Jean-François RIFFARD, Professeur de droit privé, Université Clermont Auvergne

Les parieurs osent tout, c’est à cela qu’on les reconnaît ! Telle est la morale empruntée à Audiard de cet arrêt rendu par la Cour d’appel de Riom. Un parieur avait validé une grille de loto sportif, sur laquelle il avait pronostiqué les résultats de 14 matchs de football. Après avoir eu le nez creux pour les 13 premiers résultats, il attendait confiant, le résultat du 14ème match entre les clubs de Lille et d’Auxerre pour lequel il avait parié pour un résultat nul.
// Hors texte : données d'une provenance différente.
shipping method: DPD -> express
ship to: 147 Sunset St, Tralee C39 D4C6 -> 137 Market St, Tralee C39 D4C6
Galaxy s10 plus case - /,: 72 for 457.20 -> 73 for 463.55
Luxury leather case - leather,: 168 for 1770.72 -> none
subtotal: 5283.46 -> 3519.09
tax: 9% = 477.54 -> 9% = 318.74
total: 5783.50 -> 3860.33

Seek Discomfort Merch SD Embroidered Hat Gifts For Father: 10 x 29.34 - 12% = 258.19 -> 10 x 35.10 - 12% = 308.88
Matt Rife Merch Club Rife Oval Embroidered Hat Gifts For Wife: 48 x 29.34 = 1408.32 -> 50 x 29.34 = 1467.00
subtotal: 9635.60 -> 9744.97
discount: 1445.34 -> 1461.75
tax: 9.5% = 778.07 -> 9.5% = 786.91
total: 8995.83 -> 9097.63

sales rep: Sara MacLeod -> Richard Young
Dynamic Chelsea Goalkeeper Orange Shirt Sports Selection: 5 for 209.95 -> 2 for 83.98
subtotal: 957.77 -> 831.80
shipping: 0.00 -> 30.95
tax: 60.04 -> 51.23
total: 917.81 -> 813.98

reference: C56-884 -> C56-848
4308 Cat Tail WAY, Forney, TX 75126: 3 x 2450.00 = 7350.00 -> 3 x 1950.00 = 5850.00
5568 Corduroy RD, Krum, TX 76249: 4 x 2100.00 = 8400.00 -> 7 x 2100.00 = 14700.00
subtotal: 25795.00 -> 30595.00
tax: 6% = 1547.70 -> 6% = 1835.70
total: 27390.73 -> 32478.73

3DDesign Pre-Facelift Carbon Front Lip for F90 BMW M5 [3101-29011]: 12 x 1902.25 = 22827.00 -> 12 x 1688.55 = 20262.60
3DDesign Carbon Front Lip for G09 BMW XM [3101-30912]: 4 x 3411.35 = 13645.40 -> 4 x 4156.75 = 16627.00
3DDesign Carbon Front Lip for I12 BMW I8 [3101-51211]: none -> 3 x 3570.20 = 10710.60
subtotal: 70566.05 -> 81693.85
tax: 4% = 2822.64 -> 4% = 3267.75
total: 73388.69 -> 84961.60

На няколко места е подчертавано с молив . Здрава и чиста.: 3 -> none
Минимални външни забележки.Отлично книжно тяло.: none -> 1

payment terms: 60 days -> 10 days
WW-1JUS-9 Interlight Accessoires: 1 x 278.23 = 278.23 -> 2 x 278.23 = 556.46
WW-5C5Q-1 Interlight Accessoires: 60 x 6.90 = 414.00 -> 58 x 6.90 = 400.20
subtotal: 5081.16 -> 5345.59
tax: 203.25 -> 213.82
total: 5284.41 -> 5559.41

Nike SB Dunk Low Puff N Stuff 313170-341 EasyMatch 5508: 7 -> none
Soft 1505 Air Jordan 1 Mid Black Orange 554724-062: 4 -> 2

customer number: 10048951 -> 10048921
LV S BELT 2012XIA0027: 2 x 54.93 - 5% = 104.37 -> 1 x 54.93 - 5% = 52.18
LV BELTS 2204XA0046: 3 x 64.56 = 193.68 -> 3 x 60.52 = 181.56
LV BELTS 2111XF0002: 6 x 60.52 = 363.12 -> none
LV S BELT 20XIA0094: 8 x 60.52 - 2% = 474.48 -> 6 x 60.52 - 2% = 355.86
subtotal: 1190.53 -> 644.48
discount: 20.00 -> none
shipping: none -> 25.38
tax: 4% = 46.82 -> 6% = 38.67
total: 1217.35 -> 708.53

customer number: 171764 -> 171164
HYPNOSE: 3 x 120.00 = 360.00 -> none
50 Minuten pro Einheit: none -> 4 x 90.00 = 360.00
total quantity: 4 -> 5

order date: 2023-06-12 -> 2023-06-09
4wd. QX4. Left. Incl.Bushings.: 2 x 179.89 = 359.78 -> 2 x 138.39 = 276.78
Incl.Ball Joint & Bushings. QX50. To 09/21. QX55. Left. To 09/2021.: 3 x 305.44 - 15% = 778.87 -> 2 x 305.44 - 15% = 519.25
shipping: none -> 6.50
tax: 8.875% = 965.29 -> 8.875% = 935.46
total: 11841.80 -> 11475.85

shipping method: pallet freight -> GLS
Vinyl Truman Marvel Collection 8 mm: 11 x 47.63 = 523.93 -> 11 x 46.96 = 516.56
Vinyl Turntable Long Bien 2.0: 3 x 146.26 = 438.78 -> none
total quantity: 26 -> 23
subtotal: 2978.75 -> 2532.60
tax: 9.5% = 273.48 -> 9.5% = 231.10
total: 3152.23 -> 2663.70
Las ! Alors que la dernière minute du match se jouait et que notre parieur, bien calé dans son canapé voyait déjà se profiler des gains substantiels, un joueur lillois eut la mauvaise idée de marquer un but vainqueur pourtant entaché d’un hors-jeu manifeste non sifflé par l’arbitre. Fulminant devant ce coup du sort et après avoir sans doute agoni l’arbitre de noms d’oiseaux à faire pâlir le Capitaine Haddock, notre parieur fit venir un huissier pour faire constater, sur son téléviseur, la faute avant d’assigner le joueur et son commettant, le club lillois. Selon lui, le joueur avait commis une faute intentionnelle résultant de la volonté de tirer profit d’une situation de hors-jeu, faute d’autant plus intentionnelle qu’en tant que professionnel, le joueur est présumé toujours savoir où il se trouve sur le terrain et donc s’il est ou non en position de hors-jeu. Dès lors, il sollicita à titre de dommages et intérêts la somme de 369.441 €, représentant les gains qu’il aurait dû percevoir. Cet arrêt est l’occasion de revenir sur la question de la relation entre faute civile et faute sportive. Rejetant classiquement l’argument du club selon lequel le caractère fautif du hors-jeu relève de la compétence exclusive de l’arbitre qui dispose d’un pouvoir souverain d’admettre ou de refuser un but (Cass. 2e civ. 10 juin 2004, JCP G 2004 II 10175 note F. Buy), la Cour rappelle toutefois que la faute civile permettant d’engager la responsabilité du club et du joueur, ne peut être constituée que par une violation grave et délibérée des règles du jeu, ce qui n’est pas le cas de la simple transgression, dans le cours du jeu, de règles techniques telles que celle – complexe s’il en est -  régissant le hors-jeu. De plus la Cour relève que la rapidité qui caractérise les actions menées par les – ou du moins certaines?! – équipes de football, et l’instinct de l’attaquant, véritable renard des surfaces, qui se doit de réagir immédiatement dans le cadre d’une action offensive, font obstacle à ce qu’une telle action soit considérée comme une faute civile de nature à justifier une action en responsabilité. Hors-jeu lui-même, notre parieur mécontent, devenu depuis partisan de l’arbitrage vidéo, apprit à ses dépens que la probabilité de gagner en justice n’est pas plus grande que celle de gagner au loto fût-il sportif?!